A vertigem da política brasileira é tamanha que não dá vontade de ler as páginas dos jornais que dela se ocupam. O pior é que acabo caindo na armadilha de falar sobre a política corrente, a respeito da qual já quase tudo foi dito. Se eu escrever, como teria vontade, sobre a crise (horrorosa) da Venezuela e o mutismo do Brasil diante dela, ou sobre a tragédia das migrações dos fugitivos da guerra ou da miséria que encontram as portas fechadas na Europa, pode-se imaginar que estou me esquivando de enfrentar o desafiador cotidiano brasileiro...
Sendo assim, vamos lá, outra vez. Há poucos dias escrevi uma frase no meu facebook que resumia a angústia com que nos defrontamos. Diante do que vem acontecendo, disse: ou a presidente Dilma renuncia ou assume uma inesperada liderança nacional. Caso contrário, acrescentei, continuaremos no ramerrão deixando que a operação Lava Jato e a crise econômica sacudam o país ao sabor de cada nova delação ou de cada nova estatística publicada. Deixei de lado, de propósito, os pedidos de nulidade das últimas eleições presidenciais, que correm no Tribunal Superior Eleitoral e um eventual pedido de impeachment por conta da eventual rejeição das contas da União pelo Tribunal de Contas.
Para minha surpresa, a leitura quase unânime foi a de que eu “mudara de posição” e pedia a renúncia da presidente. Os seus torcedores (poucos), alguns líderes do PT à frente, não precisavam de mais nada para me “desmascarar”: afinal, quem é esse senhor para ousar pedir a renúncia da presidente, quanta insolência! Também os que defendem o fim antecipado do atual mandato presidencial, não viram no que escrevi senão o apelo à renúncia, um ato exclusivo de quem ocupa o cargo.

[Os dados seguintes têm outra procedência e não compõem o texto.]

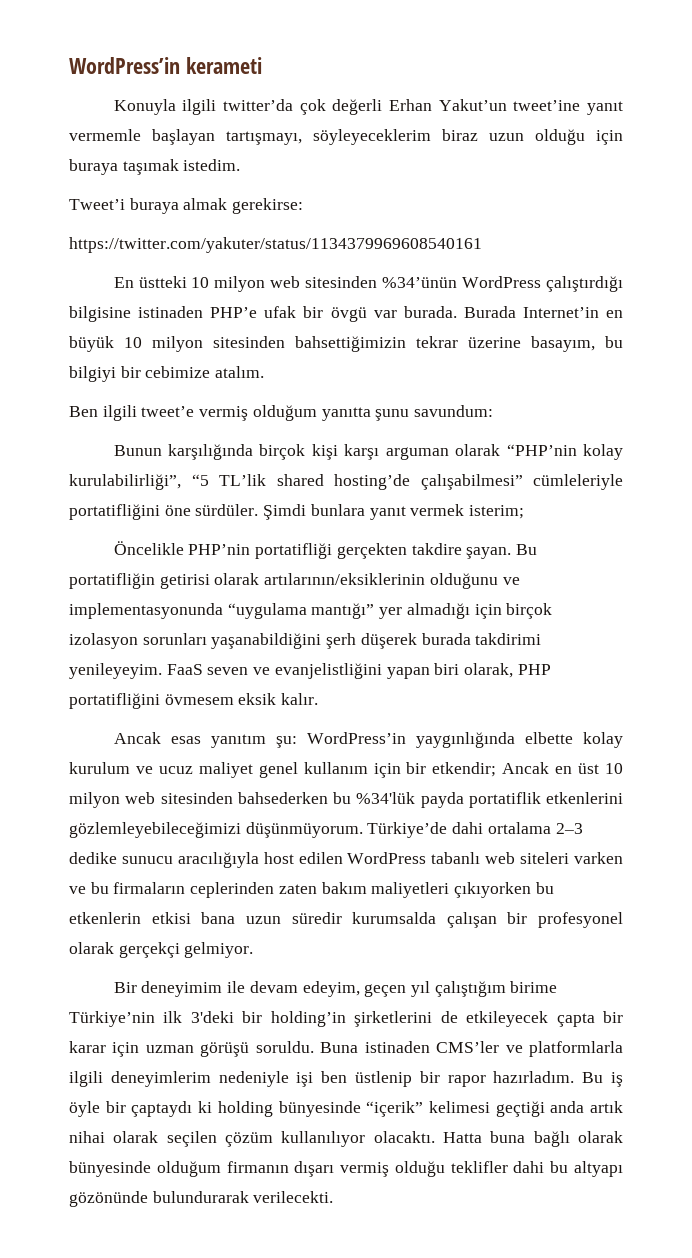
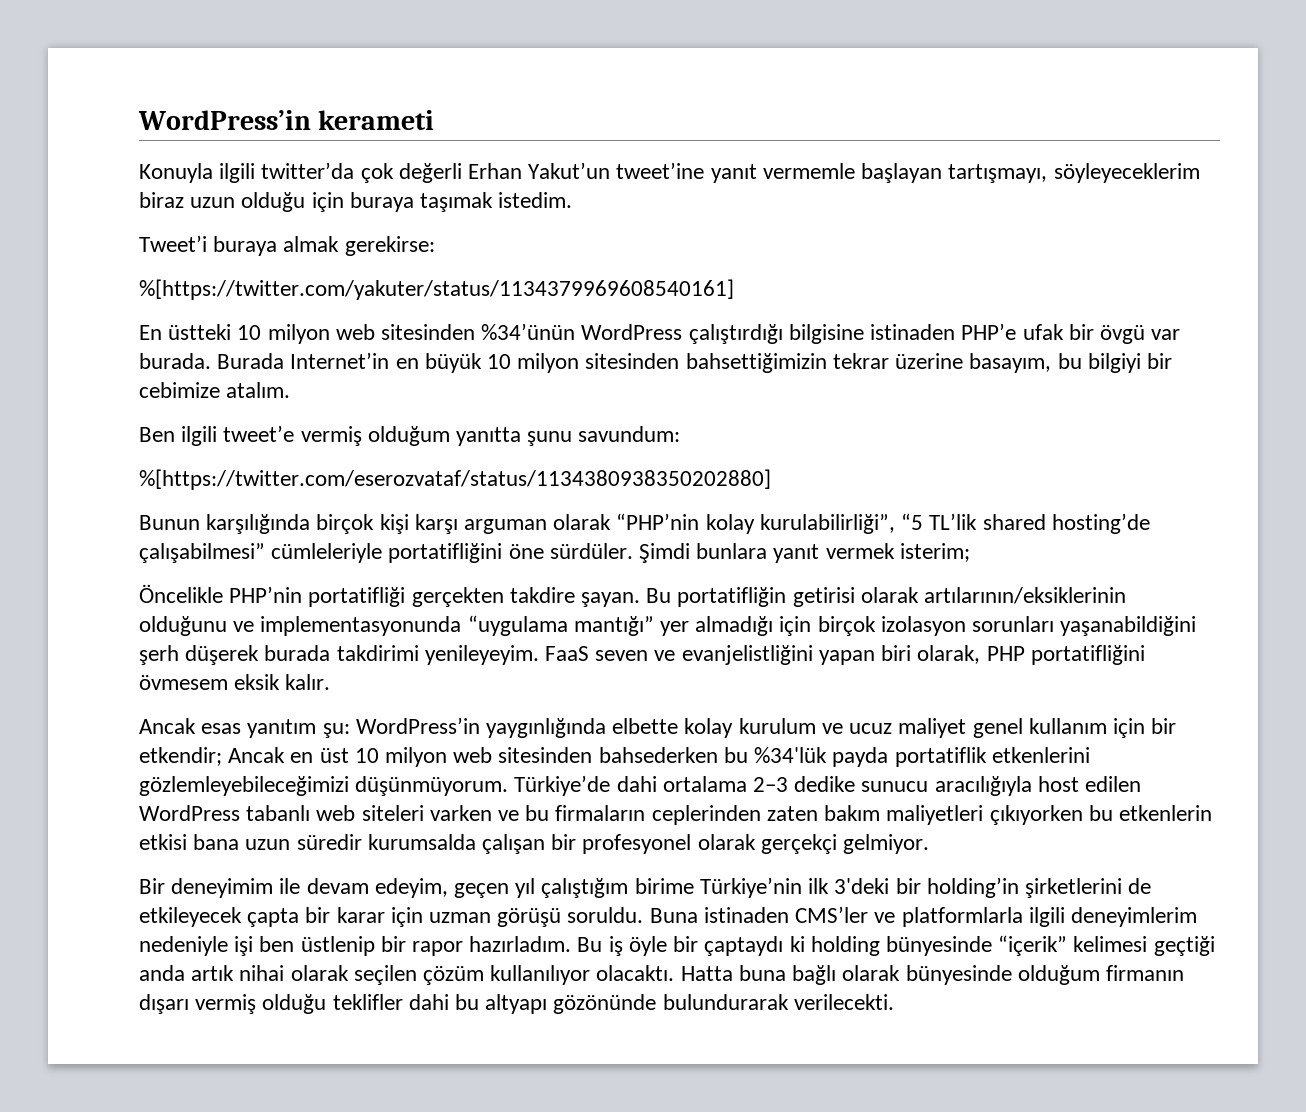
- https://twitter.com/yakuter/status/1134379969608540161
+ %[https://twitter.com/yakuter/status/1134379969608540161]
+ %[https://twitter.com/eserozvataf/status/1134380938350202880]

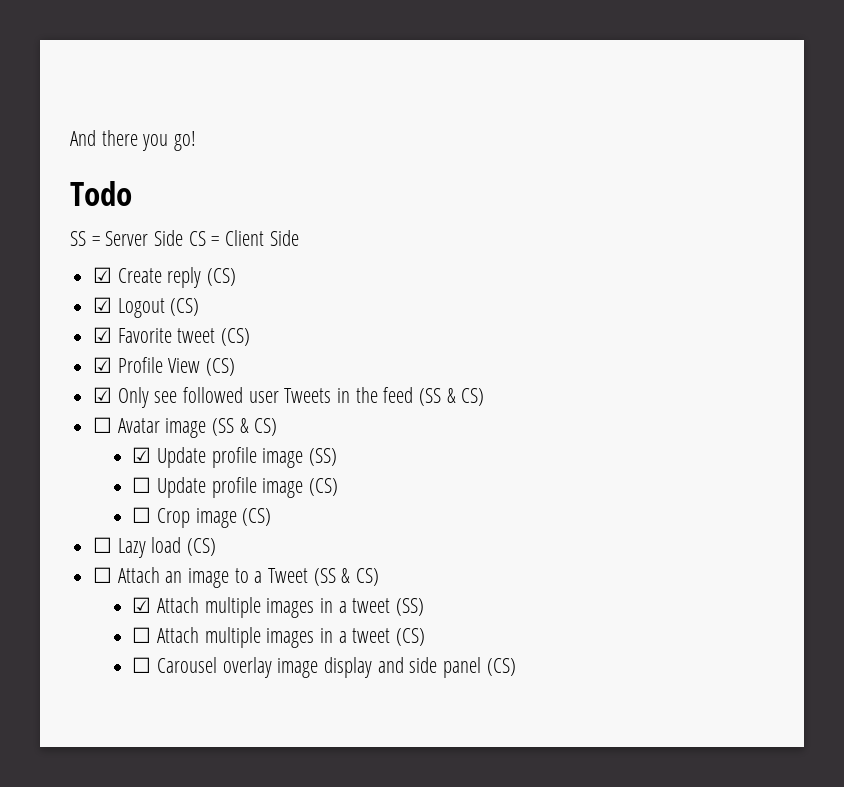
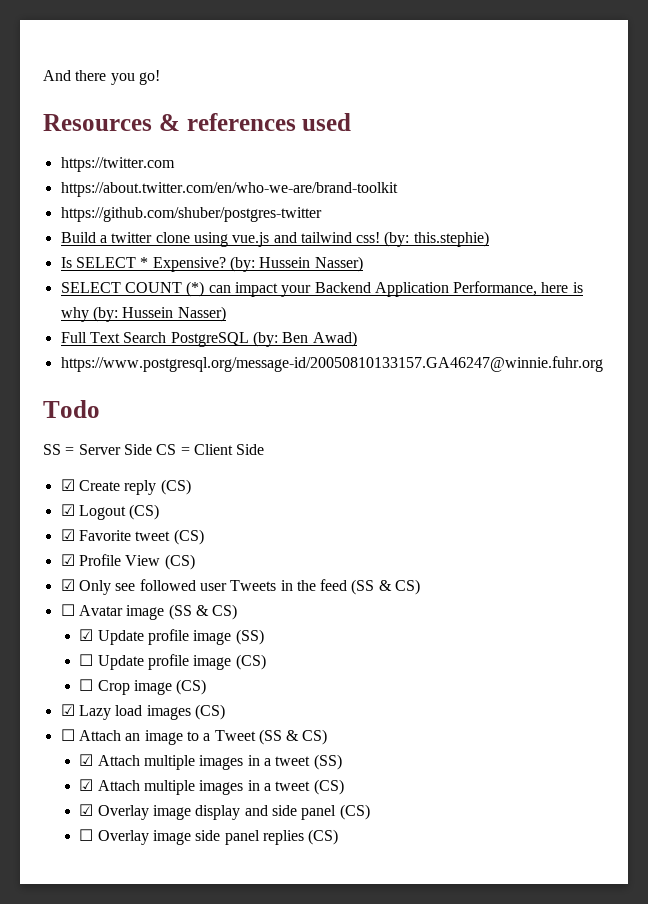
+ Resources & references used
+ https://twitter.com
+ https://about.twitter.com/en/who-we-are/brand-toolkit
+ https://github.com/shuber/postgres-twitter
+ Build a twitter clone using vue.js and tailwind css! (by: this.stephie)
+ Is SELECT * Expensive? (by: Hussein Nasser)
+ SELECT COUNT (*) can impact your Backend Application Performance, here is why (by: Hussein Nasser)
+ Full Text Search PostgreSQL (by: Ben Awad)
+ https://www.postgresql.org/message-id/20050810133157.GA46247@winnie.fuhr.org
- ☐ Lazy load (CS)
+ ☑ Lazy load images (CS)
- ☐ Attach multiple images in a tweet (CS)
+ ☑ Attach multiple images in a tweet (CS)
- ☐ Carousel overlay image display and side panel (CS)
+ ☑ Overlay image display and side panel (CS)
+ ☐ Overlay image side panel replies (CS)

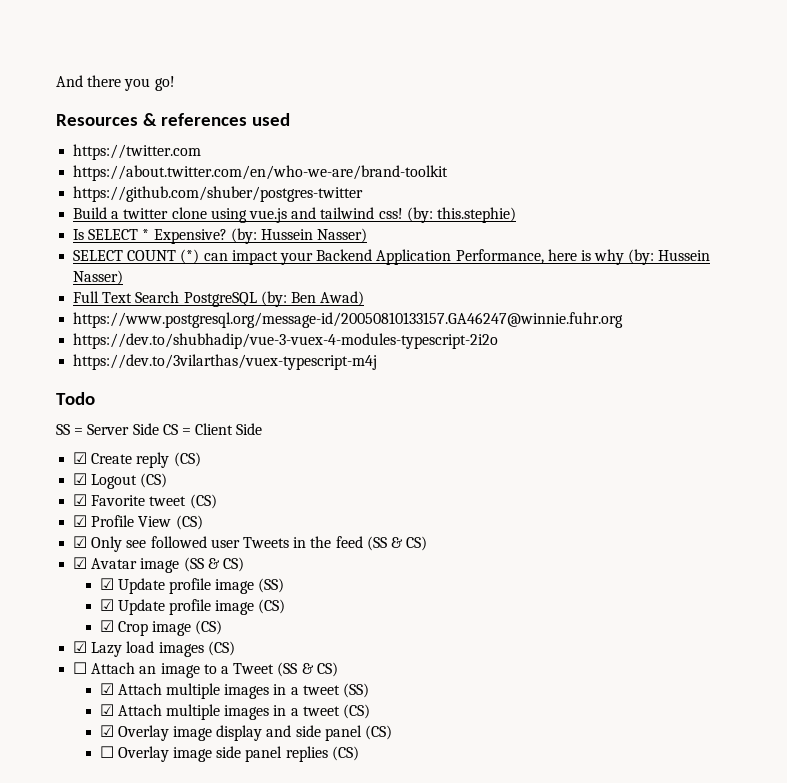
+ https://dev.to/shubhadip/vue-3-vuex-4-modules-typescript-2i2o
+ https://dev.to/3vilarthas/vuex-typescript-m4j
- ☐ Avatar image (SS & CS)
+ ☑ Avatar image (SS & CS)
- ☐ Update profile image (CS)
+ ☑ Update profile image (CS)
- ☐ Crop image (CS)
+ ☑ Crop image (CS)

Por que me referi à renúncia? Porque, no fundo, é este o grito parado no ar. Não foi a alternativa única que coloquei, mas foi a que, subconscientemente, à maioria dos que me leram pareceu ser a solução mais simples e menos custosa para sairmos do impasse. Não me parece a mais provável, dada a personalidade de quem teria de fazer o gesto de grandeza. É certo que a dinâmica das renúncias raramente se move por impulsos íntimos. São as condições políticas que as suscitam. Teremos chegado a este ponto? Ao colocar as alternativas respondi implicitamente que ainda não.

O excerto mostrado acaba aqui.